SIM (______)____________ NÃO (______)____________
DESCLASSIFICAÇÃO
4º quesito: O réu LEONARDO LUIZ DA COSTA, assim agindo, assumiu o resultado morte?
SIM (______)____________ NÃO (______)____________
ABSOLVIÇÃO
5º quesito: O jurado absolve o acusado LEONARDO LUIZ DA COSTA?
SIM (______)____________ NÃO (______)____________
Do exposto, JULGO PROCEDENTE A PRETENSÃO PUNITIVA DO ESTADO e condeno LEONARDO LUIZ DA COSTA, como incurso na pena do artigo 121, do estatuto repressivo pátrio.
O fato é típico, culpável, punível, o réu é imputável e não há nenhuma causa de exclusão de antijuridicidade ou de culpabilidade.

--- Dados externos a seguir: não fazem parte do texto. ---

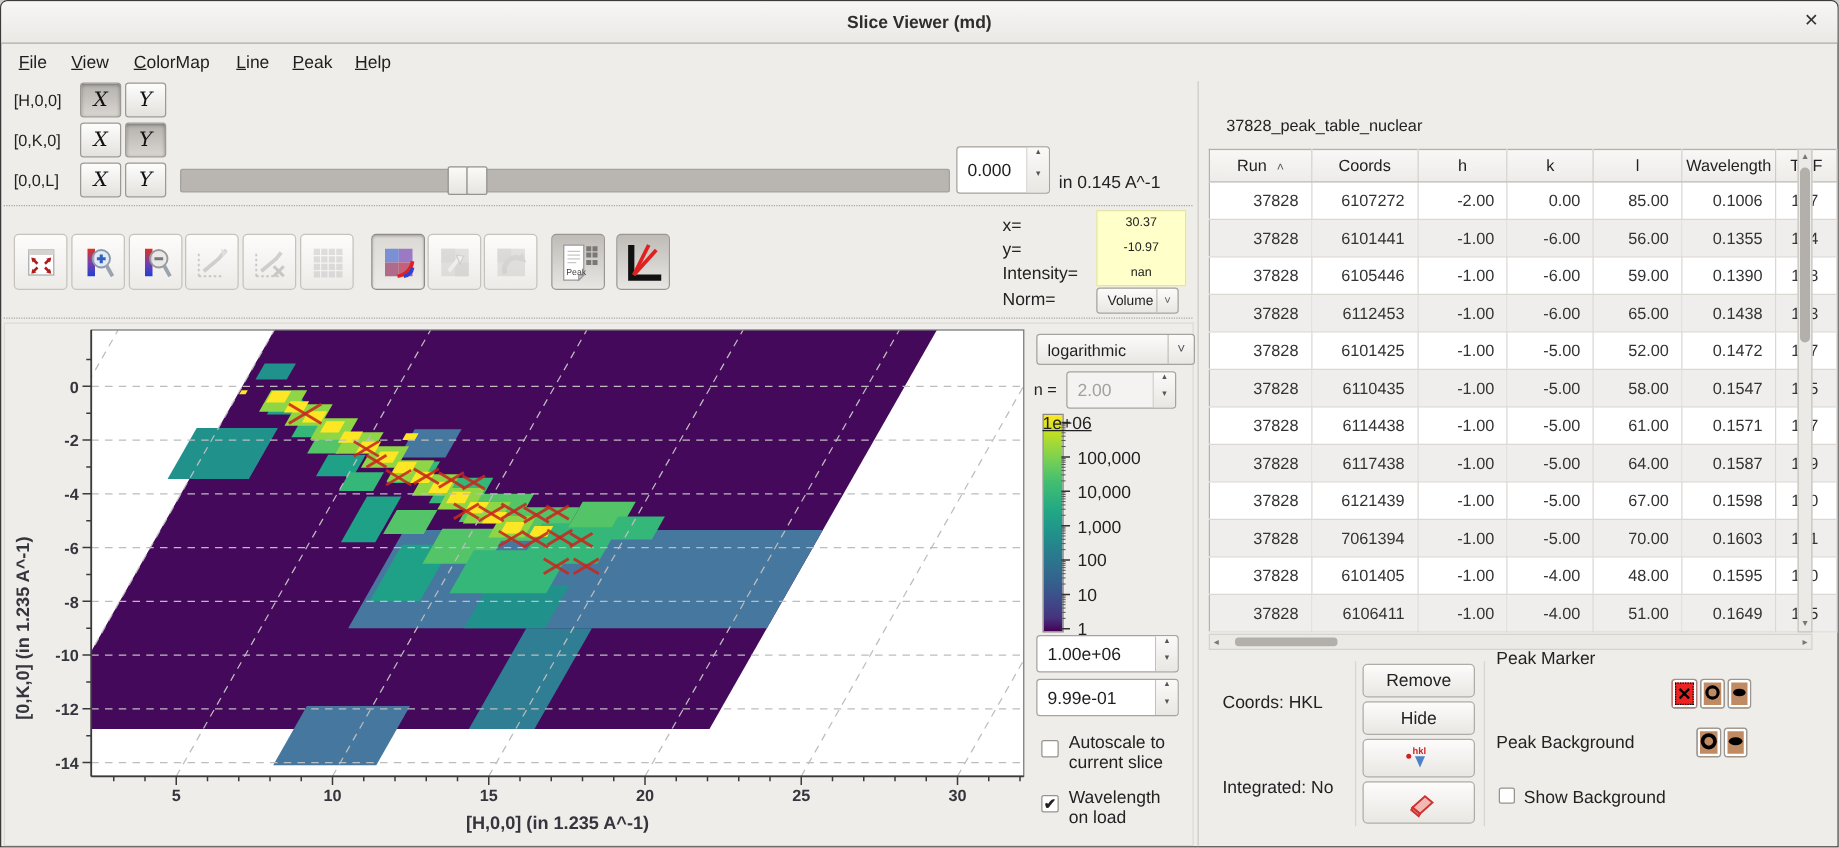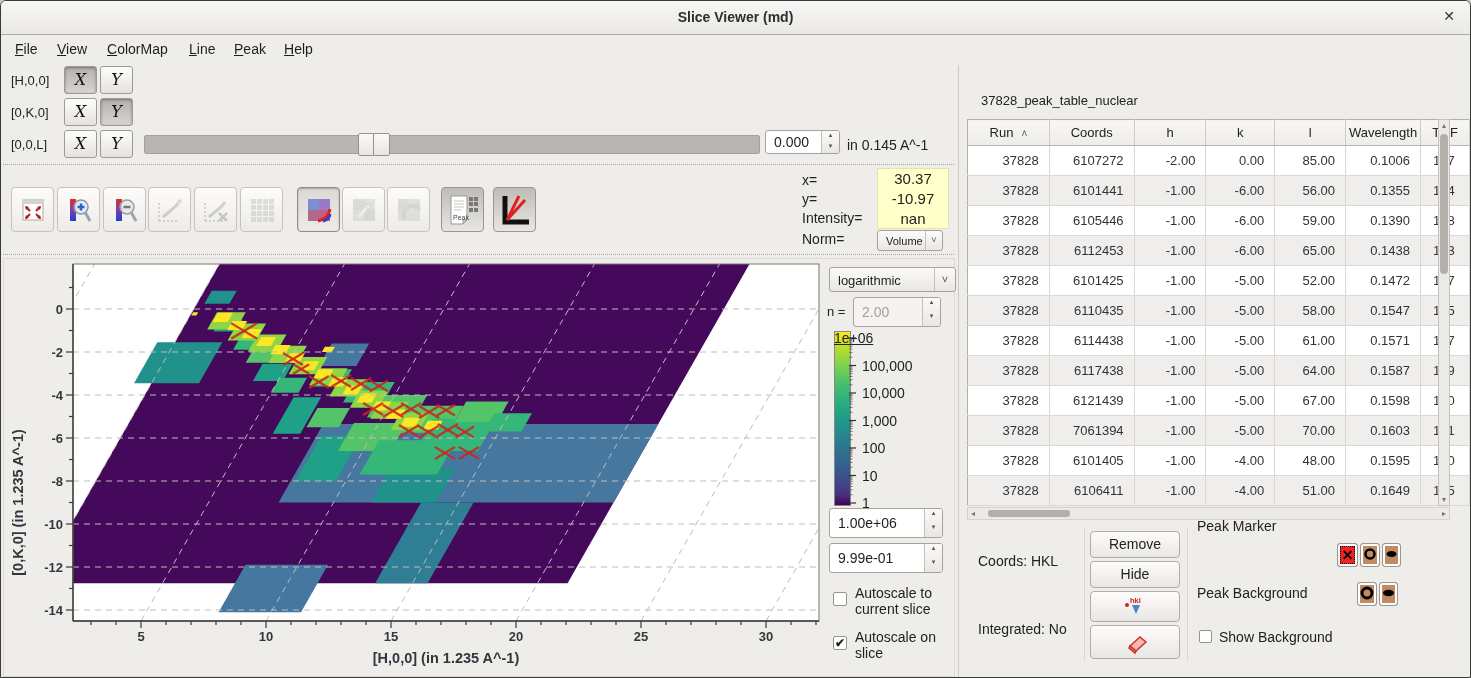--- a/index.html
+++ b/index.html
@@ -122,7 +122,7 @@
   <div class="slider-groove"></div>
   <div class="slider-handle" style="left:357px"></div>
   <div class="slider-handle" style="left:372px"></div>
-  <div class="spin" style="left:764px;top:129px;width:75px;height:24px">
+  <div class="spin" style="left:764px;top:116px;width:75px;height:38px">
     <div class="val">0.000</div>
     <div class="arrows">
         <div>▴</div>

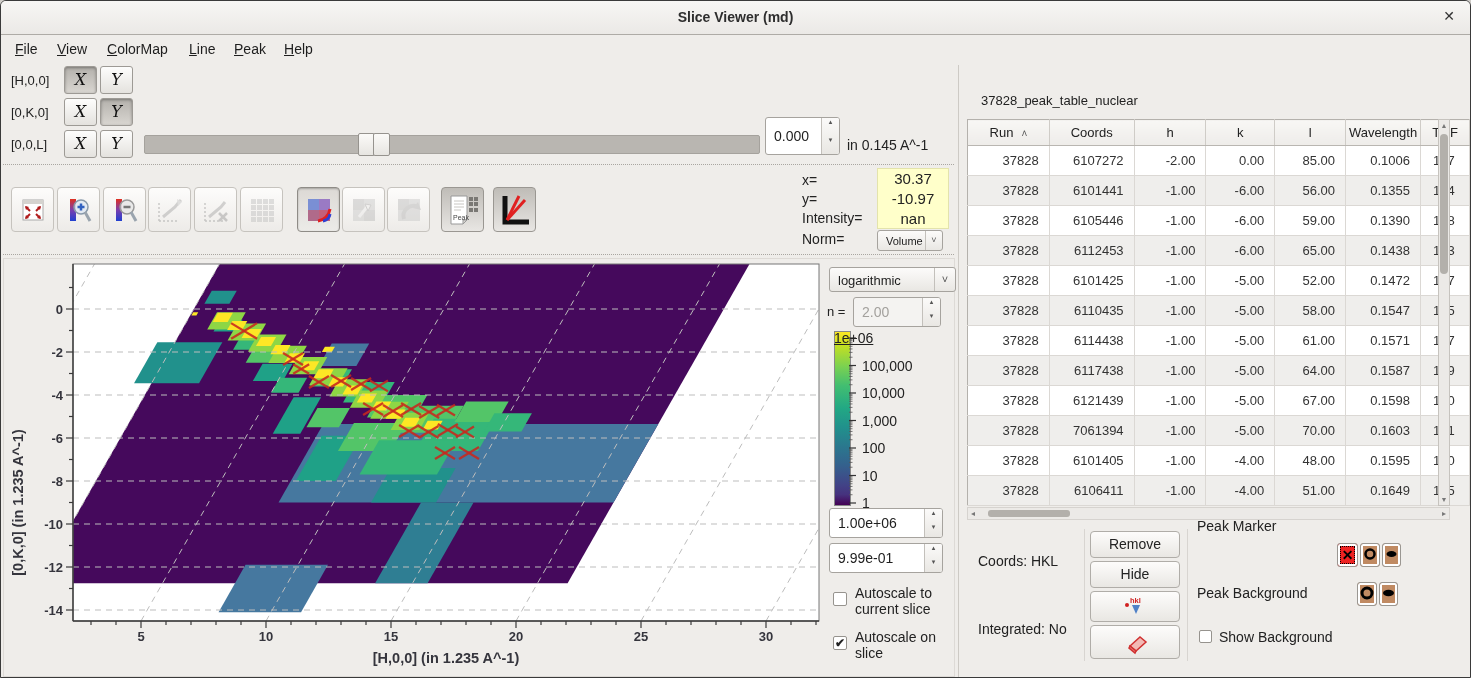--- a/index.html
+++ b/index.html
@@ -48,7 +48,7 @@
   
   .ro-label{position:absolute;left:801px;font-size:14px;color:#222;}
   .yellowbox{position:absolute;left:876px;top:167px;width:72px;height:61px;background:#ffffca;border:1px solid #e3e3ac;box-sizing:border-box;}
-  .yellowbox div{text-align:center;font-size:15px;color:#222;height:20px;line-height:20px;}
+  .yellowbox div{text-align:center;font-size:10px;color:#222;height:20px;line-height:20px;}
   
   .cbar{position:absolute;left:833px;top:330px;width:15px;height:173px;
         background:linear-gradient(#fde725 0%,#c2df23 8%,#7ad151 20%,#42be71 31%,#22a884 44%,#21918c 55%,#2a788e 66%,#34618d 77%,#414487 88%,#46327e 94%,#440154 100%);

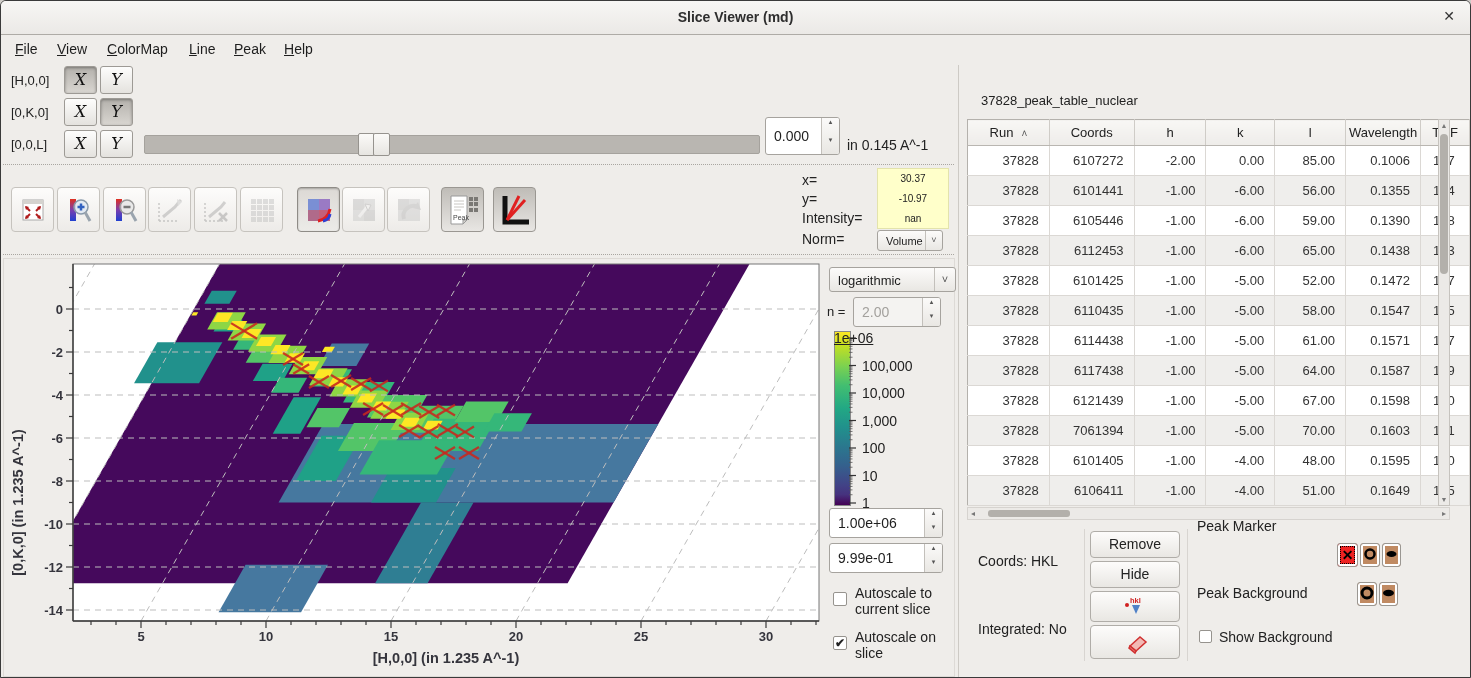--- a/index.html
+++ b/index.html
@@ -584,7 +584,7 @@
   <div class="checkbox" style="left:832px;top:591px" id="cb-slice"></div>
   <div class="cb-label" style="left:854px;top:584px;width:100px">Autoscale to current slice</div>
   <div class="checkbox" style="left:832px;top:635px" id="cb-load">✔</div>
-  <div class="cb-label" style="left:854px;top:628px;width:90px">Autoscale on slice</div>
+  <div class="cb-label" style="left:854px;top:628px;width:90px">Wavelength on load</div>
 
   <div class="tbl-title">37828_peak_table_nuclear</div>
   <table class="peaks">

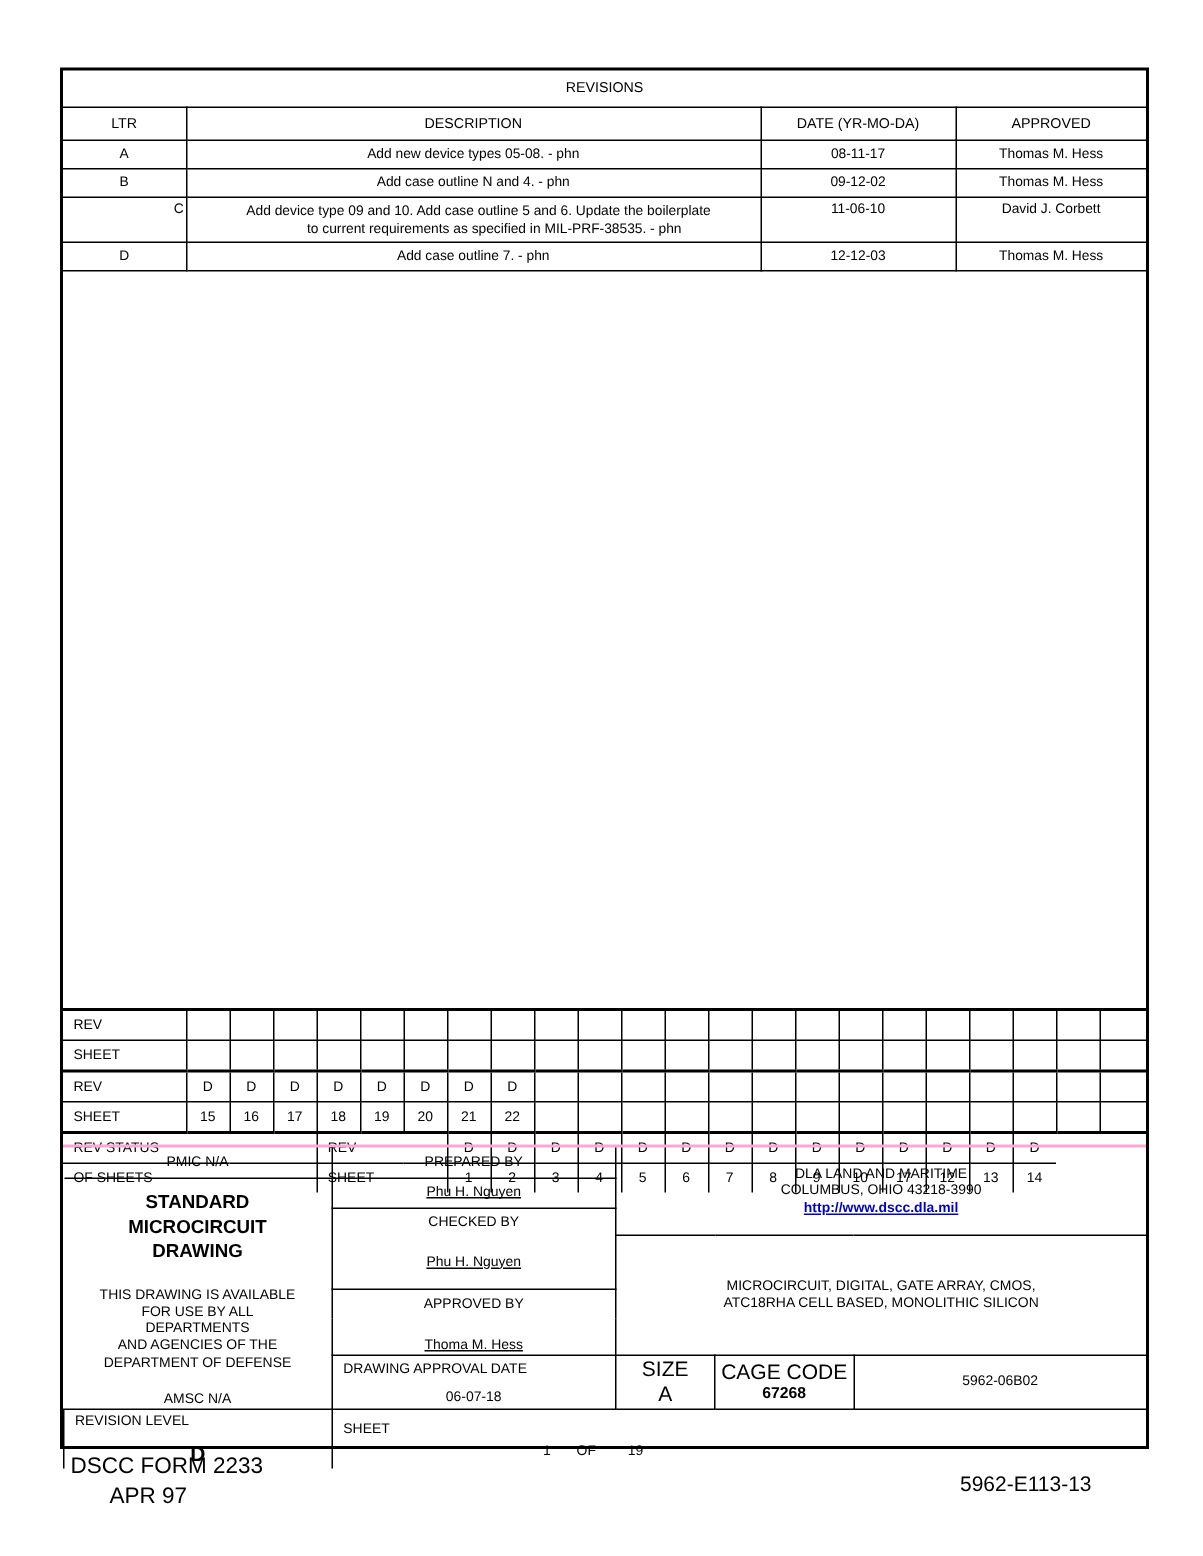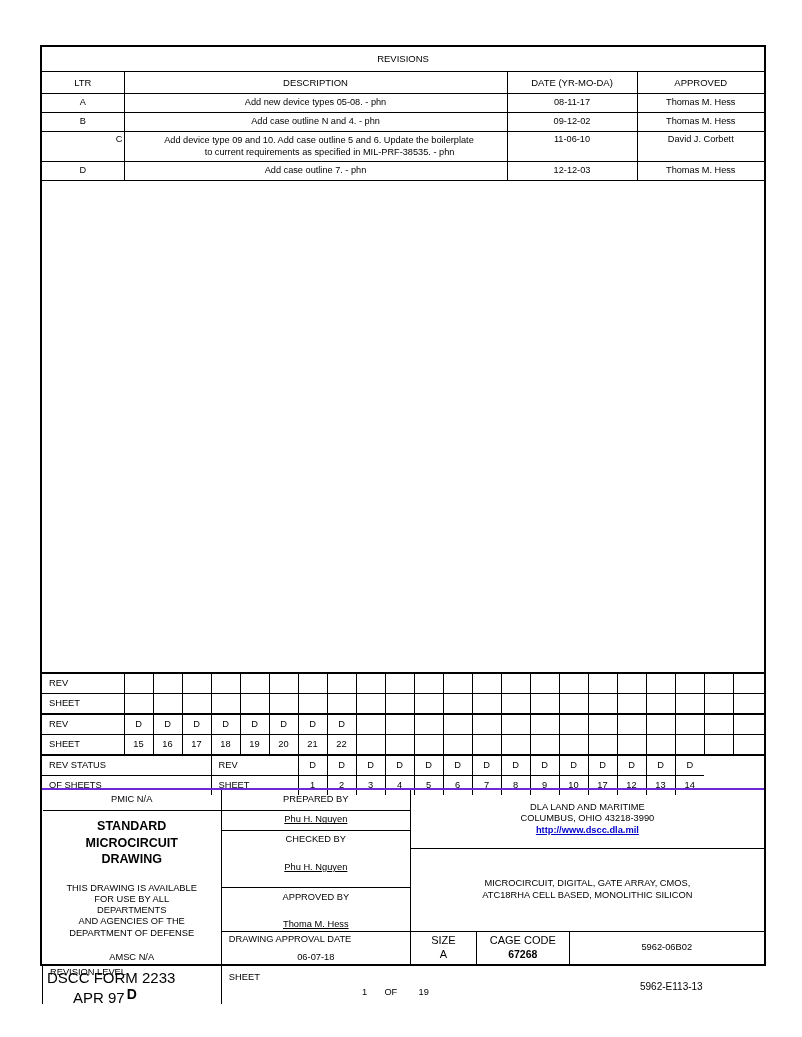--- a/index.html
+++ b/index.html
@@ -89,10 +89,10 @@
   #titleblock {
     position: absolute;
     left: 0;
-    top: 741px;
+    top: 716px;
     width: 722px;
     height: 180px;
-    border-top: 2px solid #6d28d9;
+    border-top: 2px solid #f9a8d4;
     box-sizing: border-box;
   }
   #titleblock .tbl td { font-size: 9.3px; }

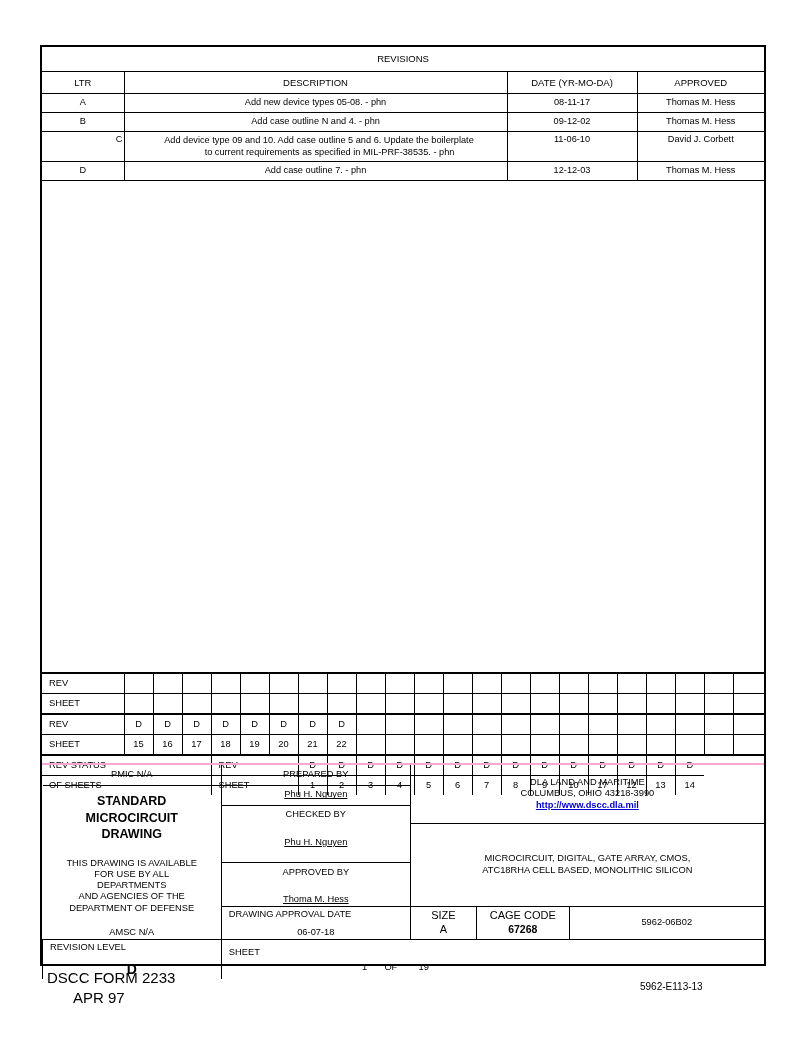--- a/index.html
+++ b/index.html
@@ -141,7 +141,7 @@
     font-size: 13.2px;
     line-height: 1.42;
   }
-  .size-hdr { font-size: 11px; }
+  .size-hdr { font-size: 14px; }
   .bold-val { font-weight: bold; font-size: 10.5px; }
   .partnum { font-weight: bold; font-size: 13px; text-align: center; }
   .sheet-of { font-size: 9.3px; }

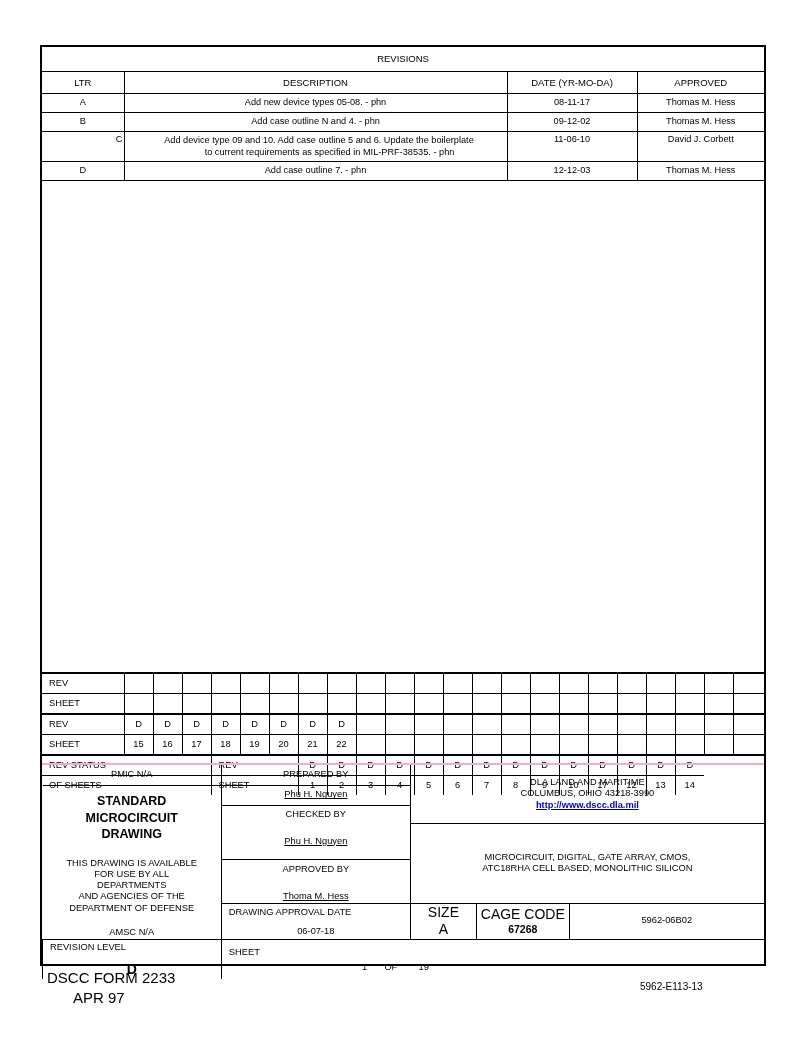--- a/index.html
+++ b/index.html
@@ -159,7 +159,7 @@
     position: absolute;
     left: 640px;
     top: 981px;
-    font-size: 10px;
+    font-size: 14px;
   }
 
   .nb-t { border-top: none !important; }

Outrossim, e atentando-me para as circunstâncias judiciais previstas no art. 59 e 68 do Código Penal Brasileiro passo a dosar-lhe a pena, firme na compreensão de que a fixação da pena deverá pautar-se em sua necessidade e suficiência para a reprovação e prevenção do crime. É dizer: "Nenhuma pena deverá ser quantitativamente superior àquela necessária à reprovação e prevenção criminais nem ser executada de forma mais aflitiva do que o exige a situação" (ACrim 28.701.369, JTARS,65:38).
A culpabilidade do réu comparece no contexto normal. Conduta reprovável. Era-lhe exigido um comportamento diverso. Trata-se de crime doloso na modalidade de dolo eventual e neste caso a própria culpabilidade encontra-se ínsita no tipo penal, não havendo motivo algum para se considerar desfavorável esta circunstância.
No tocante aos antecedentes do acusado, trata-se de réu primário e sem antecedentes criminais.
No concernente à sua conduta social, e à personalidade do agente, consta que o mesmo, nascido em Brasília aos 10 de setembro de 1976, tem 33 (trinta e três) anos de idade. Ao ser ouvido hoje em plenário, diz exercer a profissão de Contador, trabalhando em uma empresa familiar, onde ali também trabalham seu pai e um irmão. Separado judicialmente, mora na companhia de um filho de 12 (doze) anos de idade. Também em seu interrogatório no plenário deste Tribunal do Júri, disse que não há um dia em sua vida que não se arrependa de ter saído de casa naquele dia 19 de agosto de 2006, acrescentando ainda sofrer bastante com o fato.
Não há nada em sua vida a desabonar a sua conduta; ao contrário, trata-se de um cidadão cumpridor de seus deveres e obrigações que teve a infelicidade de envolver-se nos fatos relacionados a este processo, nas circunstâncias a serem oportunamente examinadas.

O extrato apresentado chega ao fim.